Material for this task.
───

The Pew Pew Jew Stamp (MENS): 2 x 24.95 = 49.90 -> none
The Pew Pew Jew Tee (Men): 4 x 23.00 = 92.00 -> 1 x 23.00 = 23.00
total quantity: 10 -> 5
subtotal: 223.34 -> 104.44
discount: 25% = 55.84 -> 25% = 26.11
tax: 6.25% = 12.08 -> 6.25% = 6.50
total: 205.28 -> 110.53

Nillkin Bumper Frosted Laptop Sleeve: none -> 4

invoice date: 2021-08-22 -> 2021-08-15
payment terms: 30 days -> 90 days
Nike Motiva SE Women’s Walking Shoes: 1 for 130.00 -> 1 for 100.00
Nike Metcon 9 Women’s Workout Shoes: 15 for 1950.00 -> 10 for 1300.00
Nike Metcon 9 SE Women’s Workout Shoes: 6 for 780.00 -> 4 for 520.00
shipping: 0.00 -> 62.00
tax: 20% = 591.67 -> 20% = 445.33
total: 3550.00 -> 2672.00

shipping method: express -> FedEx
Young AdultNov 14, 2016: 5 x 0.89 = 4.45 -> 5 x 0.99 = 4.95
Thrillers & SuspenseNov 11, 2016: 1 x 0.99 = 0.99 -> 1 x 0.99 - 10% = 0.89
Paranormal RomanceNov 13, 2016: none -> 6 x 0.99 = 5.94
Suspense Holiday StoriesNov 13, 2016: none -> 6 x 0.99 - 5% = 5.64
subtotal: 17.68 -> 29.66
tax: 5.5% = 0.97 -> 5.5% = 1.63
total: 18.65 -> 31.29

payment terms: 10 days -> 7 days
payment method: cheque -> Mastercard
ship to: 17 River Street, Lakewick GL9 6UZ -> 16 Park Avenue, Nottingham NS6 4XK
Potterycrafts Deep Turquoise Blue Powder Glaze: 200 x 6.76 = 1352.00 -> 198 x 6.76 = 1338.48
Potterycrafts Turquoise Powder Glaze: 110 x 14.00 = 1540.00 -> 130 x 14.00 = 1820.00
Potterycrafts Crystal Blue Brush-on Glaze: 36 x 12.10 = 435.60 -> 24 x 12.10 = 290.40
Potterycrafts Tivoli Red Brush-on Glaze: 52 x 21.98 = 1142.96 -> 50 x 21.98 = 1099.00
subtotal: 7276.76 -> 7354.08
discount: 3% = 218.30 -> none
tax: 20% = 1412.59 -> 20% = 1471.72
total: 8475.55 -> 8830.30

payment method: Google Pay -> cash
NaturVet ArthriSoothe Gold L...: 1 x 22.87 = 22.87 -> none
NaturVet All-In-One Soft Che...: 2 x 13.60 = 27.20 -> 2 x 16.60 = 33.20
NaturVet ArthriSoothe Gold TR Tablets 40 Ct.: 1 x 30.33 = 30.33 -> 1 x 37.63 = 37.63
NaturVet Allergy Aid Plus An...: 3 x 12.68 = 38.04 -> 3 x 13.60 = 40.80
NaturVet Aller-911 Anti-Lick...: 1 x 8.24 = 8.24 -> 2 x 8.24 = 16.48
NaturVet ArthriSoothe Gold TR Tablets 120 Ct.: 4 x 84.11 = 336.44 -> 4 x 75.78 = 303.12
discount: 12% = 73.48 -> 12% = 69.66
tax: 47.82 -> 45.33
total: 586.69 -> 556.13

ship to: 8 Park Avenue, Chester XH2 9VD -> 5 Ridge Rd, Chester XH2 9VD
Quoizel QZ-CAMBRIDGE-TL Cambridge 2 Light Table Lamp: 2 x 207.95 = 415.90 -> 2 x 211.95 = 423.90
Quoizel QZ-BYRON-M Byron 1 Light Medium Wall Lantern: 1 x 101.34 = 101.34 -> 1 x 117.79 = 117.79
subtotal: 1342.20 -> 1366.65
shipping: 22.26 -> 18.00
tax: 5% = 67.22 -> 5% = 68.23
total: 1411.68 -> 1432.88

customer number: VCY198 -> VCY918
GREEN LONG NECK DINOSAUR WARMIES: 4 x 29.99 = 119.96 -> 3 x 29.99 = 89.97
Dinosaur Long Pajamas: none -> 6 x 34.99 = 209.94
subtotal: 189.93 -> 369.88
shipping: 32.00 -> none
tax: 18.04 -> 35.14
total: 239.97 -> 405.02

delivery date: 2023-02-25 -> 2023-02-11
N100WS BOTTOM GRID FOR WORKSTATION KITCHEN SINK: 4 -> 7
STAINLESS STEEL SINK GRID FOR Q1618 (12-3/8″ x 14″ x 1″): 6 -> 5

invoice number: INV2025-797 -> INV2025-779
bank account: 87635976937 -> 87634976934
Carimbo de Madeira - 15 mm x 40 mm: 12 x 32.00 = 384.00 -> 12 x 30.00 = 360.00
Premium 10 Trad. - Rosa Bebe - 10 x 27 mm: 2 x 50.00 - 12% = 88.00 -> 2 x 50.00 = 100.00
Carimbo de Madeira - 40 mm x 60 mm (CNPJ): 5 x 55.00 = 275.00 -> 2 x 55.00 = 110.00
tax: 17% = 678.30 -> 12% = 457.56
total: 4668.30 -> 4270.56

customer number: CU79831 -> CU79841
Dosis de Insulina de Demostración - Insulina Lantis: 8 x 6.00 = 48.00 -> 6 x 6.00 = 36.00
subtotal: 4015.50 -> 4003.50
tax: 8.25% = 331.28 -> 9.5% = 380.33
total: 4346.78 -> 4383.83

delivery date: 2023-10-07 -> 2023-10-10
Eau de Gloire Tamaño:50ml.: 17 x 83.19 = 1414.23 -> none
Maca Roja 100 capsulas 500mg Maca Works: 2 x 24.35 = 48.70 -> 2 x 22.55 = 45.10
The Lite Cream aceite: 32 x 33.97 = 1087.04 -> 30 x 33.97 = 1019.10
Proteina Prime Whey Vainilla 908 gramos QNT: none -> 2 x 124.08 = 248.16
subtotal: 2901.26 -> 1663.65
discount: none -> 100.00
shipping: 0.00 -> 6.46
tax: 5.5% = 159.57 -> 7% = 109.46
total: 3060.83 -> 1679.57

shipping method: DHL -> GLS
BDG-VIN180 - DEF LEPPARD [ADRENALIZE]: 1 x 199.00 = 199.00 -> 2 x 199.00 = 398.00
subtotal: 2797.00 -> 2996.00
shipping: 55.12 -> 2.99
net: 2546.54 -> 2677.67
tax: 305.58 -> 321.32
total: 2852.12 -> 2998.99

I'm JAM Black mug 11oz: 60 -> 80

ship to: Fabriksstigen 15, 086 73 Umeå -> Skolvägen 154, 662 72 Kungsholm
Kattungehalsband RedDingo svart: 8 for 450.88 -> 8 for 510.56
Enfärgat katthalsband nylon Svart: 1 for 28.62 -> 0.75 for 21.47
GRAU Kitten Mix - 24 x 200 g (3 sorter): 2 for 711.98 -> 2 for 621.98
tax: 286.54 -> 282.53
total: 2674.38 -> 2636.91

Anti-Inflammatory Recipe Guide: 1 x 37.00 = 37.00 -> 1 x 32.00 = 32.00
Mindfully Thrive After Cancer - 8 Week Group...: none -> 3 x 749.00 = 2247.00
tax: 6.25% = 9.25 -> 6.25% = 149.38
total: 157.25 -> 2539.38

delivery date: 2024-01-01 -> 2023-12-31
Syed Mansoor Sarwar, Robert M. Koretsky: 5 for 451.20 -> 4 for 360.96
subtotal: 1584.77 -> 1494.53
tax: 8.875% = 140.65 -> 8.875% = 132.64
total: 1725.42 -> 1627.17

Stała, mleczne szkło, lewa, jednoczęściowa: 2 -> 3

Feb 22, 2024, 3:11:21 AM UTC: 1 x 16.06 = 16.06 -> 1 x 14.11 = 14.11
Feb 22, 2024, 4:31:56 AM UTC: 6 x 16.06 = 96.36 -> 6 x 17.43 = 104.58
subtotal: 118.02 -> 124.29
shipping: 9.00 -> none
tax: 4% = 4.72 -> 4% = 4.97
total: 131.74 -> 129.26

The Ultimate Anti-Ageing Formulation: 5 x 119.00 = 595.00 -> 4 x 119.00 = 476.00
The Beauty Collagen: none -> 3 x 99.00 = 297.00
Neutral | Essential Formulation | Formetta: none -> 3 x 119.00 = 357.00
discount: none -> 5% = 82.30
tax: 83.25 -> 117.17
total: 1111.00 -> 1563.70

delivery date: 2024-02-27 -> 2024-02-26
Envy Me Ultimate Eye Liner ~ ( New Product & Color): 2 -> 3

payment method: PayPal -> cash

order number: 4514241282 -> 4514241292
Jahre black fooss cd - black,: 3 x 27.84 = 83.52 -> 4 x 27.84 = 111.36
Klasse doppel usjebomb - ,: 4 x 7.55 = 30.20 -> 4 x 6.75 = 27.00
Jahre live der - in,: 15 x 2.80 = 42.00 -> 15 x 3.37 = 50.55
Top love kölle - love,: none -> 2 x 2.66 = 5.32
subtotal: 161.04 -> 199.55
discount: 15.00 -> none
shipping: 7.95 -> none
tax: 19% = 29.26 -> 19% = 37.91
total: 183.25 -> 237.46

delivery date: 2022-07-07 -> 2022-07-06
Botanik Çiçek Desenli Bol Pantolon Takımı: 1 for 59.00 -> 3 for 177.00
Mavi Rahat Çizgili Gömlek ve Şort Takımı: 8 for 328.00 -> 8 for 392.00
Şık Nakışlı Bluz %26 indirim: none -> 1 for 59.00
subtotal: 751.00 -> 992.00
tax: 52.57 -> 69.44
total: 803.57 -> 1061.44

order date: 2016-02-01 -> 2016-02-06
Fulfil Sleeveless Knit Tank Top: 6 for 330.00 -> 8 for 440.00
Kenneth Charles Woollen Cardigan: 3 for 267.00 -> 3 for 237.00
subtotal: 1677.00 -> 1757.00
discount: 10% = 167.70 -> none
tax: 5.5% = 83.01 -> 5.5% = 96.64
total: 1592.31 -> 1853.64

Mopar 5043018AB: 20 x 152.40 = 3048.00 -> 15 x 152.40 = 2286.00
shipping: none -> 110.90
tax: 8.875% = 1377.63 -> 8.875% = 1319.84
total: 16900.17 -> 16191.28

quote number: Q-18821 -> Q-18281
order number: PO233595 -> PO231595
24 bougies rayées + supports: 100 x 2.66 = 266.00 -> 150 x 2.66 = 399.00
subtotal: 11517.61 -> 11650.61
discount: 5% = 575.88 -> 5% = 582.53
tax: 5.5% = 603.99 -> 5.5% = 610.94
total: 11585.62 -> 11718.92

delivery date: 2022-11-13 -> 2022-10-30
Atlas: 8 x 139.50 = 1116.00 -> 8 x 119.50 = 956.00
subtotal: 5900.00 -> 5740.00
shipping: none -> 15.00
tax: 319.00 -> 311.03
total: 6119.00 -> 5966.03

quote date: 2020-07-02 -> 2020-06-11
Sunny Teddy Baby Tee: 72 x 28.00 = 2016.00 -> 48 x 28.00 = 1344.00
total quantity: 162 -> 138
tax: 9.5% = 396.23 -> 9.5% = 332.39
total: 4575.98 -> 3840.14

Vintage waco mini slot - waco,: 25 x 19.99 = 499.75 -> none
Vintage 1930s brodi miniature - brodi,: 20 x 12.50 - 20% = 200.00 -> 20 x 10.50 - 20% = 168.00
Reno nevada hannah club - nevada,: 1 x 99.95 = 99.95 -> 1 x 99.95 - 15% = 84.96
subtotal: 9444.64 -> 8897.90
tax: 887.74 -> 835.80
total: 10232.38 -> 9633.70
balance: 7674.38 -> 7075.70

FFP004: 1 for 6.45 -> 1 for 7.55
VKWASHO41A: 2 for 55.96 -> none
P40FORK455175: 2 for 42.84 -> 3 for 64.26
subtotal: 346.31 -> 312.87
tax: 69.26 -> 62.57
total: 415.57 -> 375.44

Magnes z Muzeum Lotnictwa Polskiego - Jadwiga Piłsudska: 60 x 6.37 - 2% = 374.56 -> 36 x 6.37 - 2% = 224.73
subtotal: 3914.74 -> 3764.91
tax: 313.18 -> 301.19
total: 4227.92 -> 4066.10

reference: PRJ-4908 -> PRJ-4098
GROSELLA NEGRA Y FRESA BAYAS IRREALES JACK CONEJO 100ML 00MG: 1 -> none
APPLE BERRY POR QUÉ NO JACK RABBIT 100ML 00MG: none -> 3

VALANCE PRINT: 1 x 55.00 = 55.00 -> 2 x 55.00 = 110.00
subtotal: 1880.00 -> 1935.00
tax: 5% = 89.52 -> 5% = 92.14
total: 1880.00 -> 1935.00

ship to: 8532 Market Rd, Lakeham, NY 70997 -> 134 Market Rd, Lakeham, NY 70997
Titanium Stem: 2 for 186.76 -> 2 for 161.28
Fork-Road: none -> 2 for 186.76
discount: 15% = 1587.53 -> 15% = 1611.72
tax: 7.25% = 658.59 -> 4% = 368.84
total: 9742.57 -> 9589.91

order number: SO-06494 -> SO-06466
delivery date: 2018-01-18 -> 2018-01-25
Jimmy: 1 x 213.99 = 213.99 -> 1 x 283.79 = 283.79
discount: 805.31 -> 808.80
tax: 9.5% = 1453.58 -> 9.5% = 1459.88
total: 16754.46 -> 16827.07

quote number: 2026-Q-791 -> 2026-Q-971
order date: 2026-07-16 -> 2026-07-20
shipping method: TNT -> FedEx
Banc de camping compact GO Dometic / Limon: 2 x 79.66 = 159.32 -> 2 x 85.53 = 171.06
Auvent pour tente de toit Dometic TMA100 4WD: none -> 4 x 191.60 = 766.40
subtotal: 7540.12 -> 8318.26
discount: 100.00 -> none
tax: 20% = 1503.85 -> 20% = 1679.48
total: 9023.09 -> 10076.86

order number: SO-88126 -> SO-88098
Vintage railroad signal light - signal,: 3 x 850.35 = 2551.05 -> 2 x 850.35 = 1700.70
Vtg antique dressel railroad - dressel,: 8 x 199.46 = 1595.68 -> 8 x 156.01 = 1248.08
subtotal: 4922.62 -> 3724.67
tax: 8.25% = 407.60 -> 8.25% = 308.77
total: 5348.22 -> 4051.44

───

Work order. Each line with the word "Blue" in the records above belongs in the result; copy all of them.

Solution to the exercise.
Potterycrafts Deep Turquoise Blue Powder Glaze: 200 x 6.76 = 1352.00 -> 198 x 6.76 = 1338.48
Potterycrafts Crystal Blue Brush-on Glaze: 36 x 12.10 = 435.60 -> 24 x 12.10 = 290.40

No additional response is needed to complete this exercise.